(DESCRIPTION OF THE TASK): Look below for the line with "reference: JOB353 -> JOB354". Extract that line and each one after it through the last, word for word.

Structured diff data
= Beginning of Section =

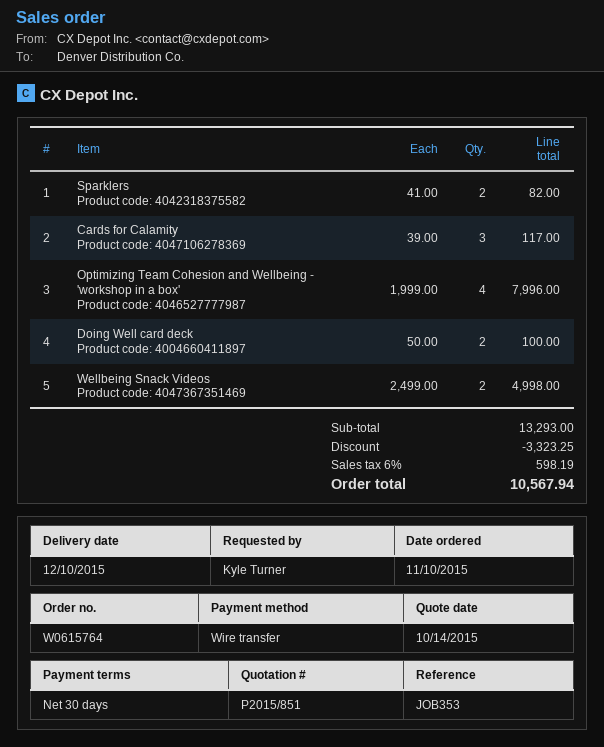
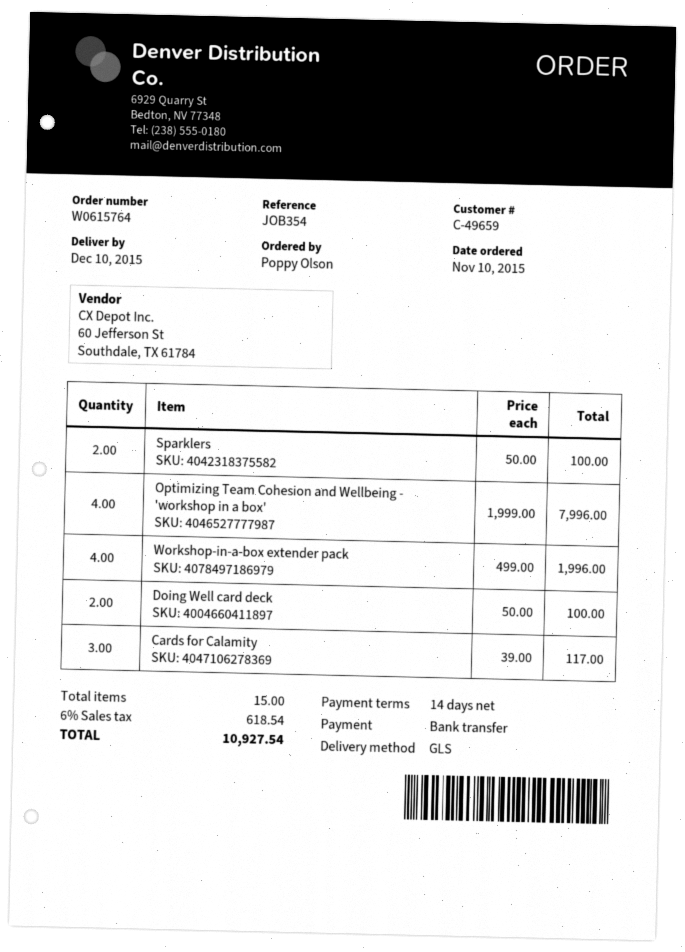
payment terms: 30 days -> 14 days
reference: JOB353 -> JOB354
ordered by: Kyle Turner -> Poppy Olson
Sparklers: 2 x 41.00 = 82.00 -> 2 x 50.00 = 100.00
Wellbeing Snack Videos: 2 x 2499.00 = 4998.00 -> none
Workshop-in-a-box extender pack: none -> 4 x 499.00 = 1996.00
discount: 3323.25 -> none
tax: 6% = 598.19 -> 6% = 618.54
total: 10567.94 -> 10927.54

= End of Section =

(ANSWER BELOW):
reference: JOB353 -> JOB354
ordered by: Kyle Turner -> Poppy Olson
Sparklers: 2 x 41.00 = 82.00 -> 2 x 50.00 = 100.00
Wellbeing Snack Videos: 2 x 2499.00 = 4998.00 -> none
Workshop-in-a-box extender pack: none -> 4 x 499.00 = 1996.00
discount: 3323.25 -> none
tax: 6% = 598.19 -> 6% = 618.54
total: 10567.94 -> 10927.54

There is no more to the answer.